Bereits 1899 hatte ein Georgier versucht, Bure zu werden: Fürst Niko Bagrationi reiste an das Kap, um im Zweiten Burenkrieg gegen England zu kämpfen. Nach dem Sieg der Engländer wurde 'Niko the Boer' nur dank seiner adligen Herkunft nicht erschossen. Am Ende arbeitete er im sowjetischen Tiflis als Zigarettenverkäufer. Sein Schicksal ist kaum bekannt, doch der heutigen Führung in Tiflis dient der Fürst als Symbol der 'georgisch-burischen Freundschaft' - ein Phänomen, von dem bisher niemand wusste.

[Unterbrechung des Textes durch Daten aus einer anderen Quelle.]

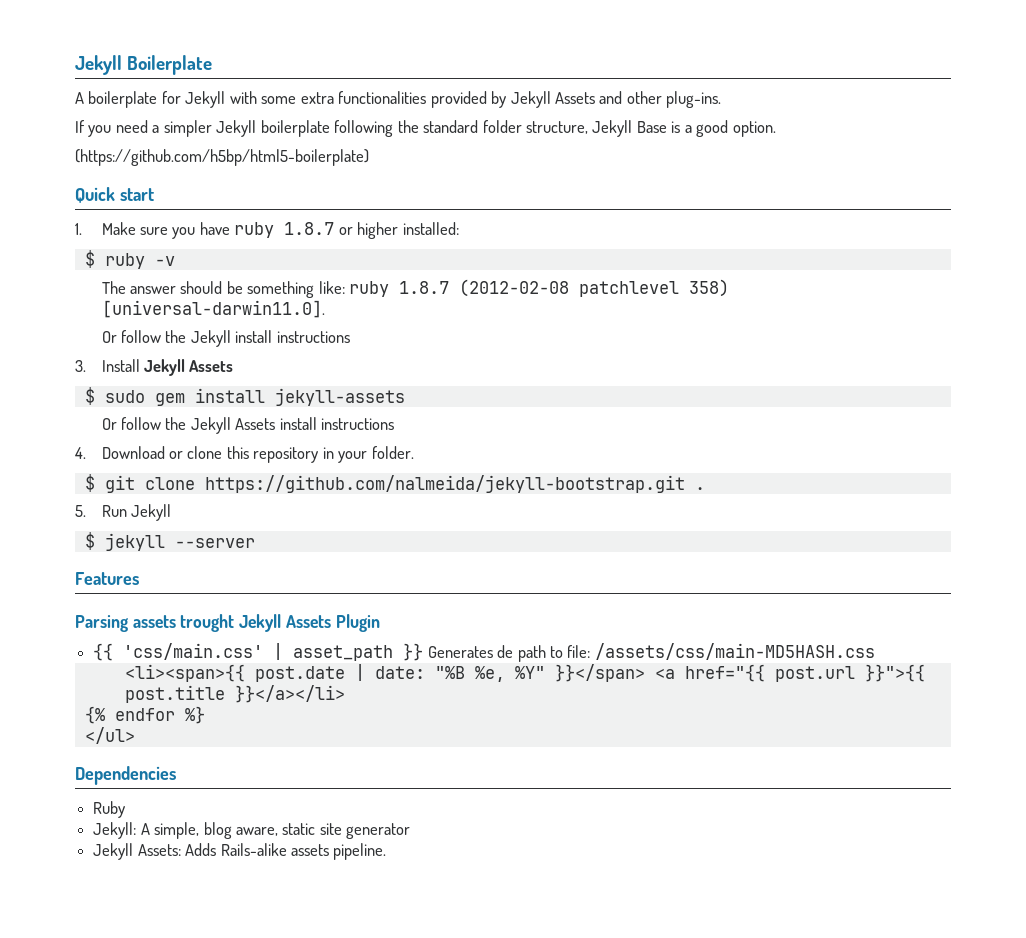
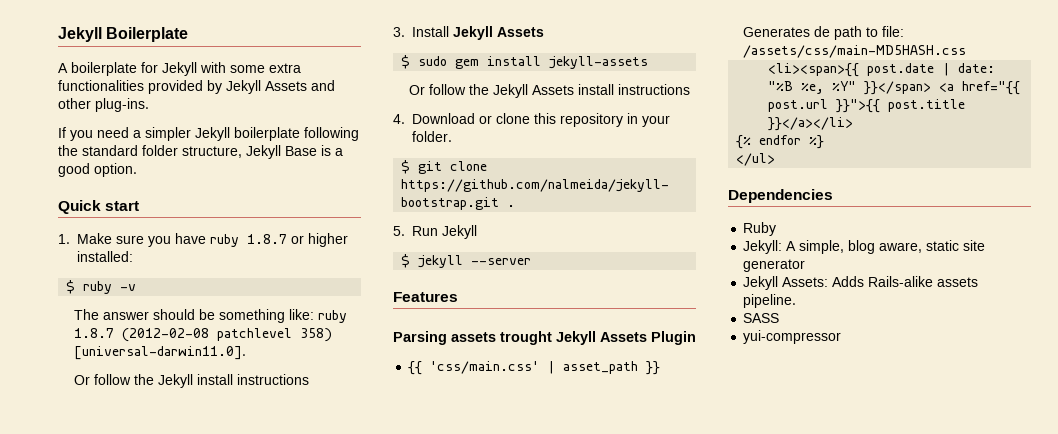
[75,149,369,166] // (https://github.com/h5bp/html5-boilerplate) -> (137, 170) none
(387, 851) none -> [743,313,780,323] [743,330,842,344] // SASS // yui-compressor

Piet Kemp, der erste Bure, macht derzeit eine Tour durchs Land, begleitet von Minister Davitaya. Sie werden ein Grundstück aussuchen, auf dem Kemp Weizen anbauen kann. Natürlich soll er das Land günstig bekommen. Später will er darauf auch Sonnenblumen und Mais säen, wie zu Hause in Mpumalanga. Und, wenn alles gut läuft, auch Wein. Das ist ein Anliegen von Präsident Michail Saakaschwili. Weine sind einer der wichtigsten georgischen Exporte - bis vor kurzem haben sie vor allem den Russen geschmeckt. Seit dem jüngsten Krieg mit Moskau sucht Tiflis aber nach neuen Kunden. Die Buren sollen helfen, den europäischen Markt zu erobern. In den nächsten Jahren könnten bis zu tausend Buren nach Georgien übersiedeln, glaubt Piet Kemp. Über hundert haben sich das Land bereits angeschaut. Und im Dezember kommen Kemps Frau und seine älteste Tochter - sie soll an der amerikanischen Schule hier unterrichten.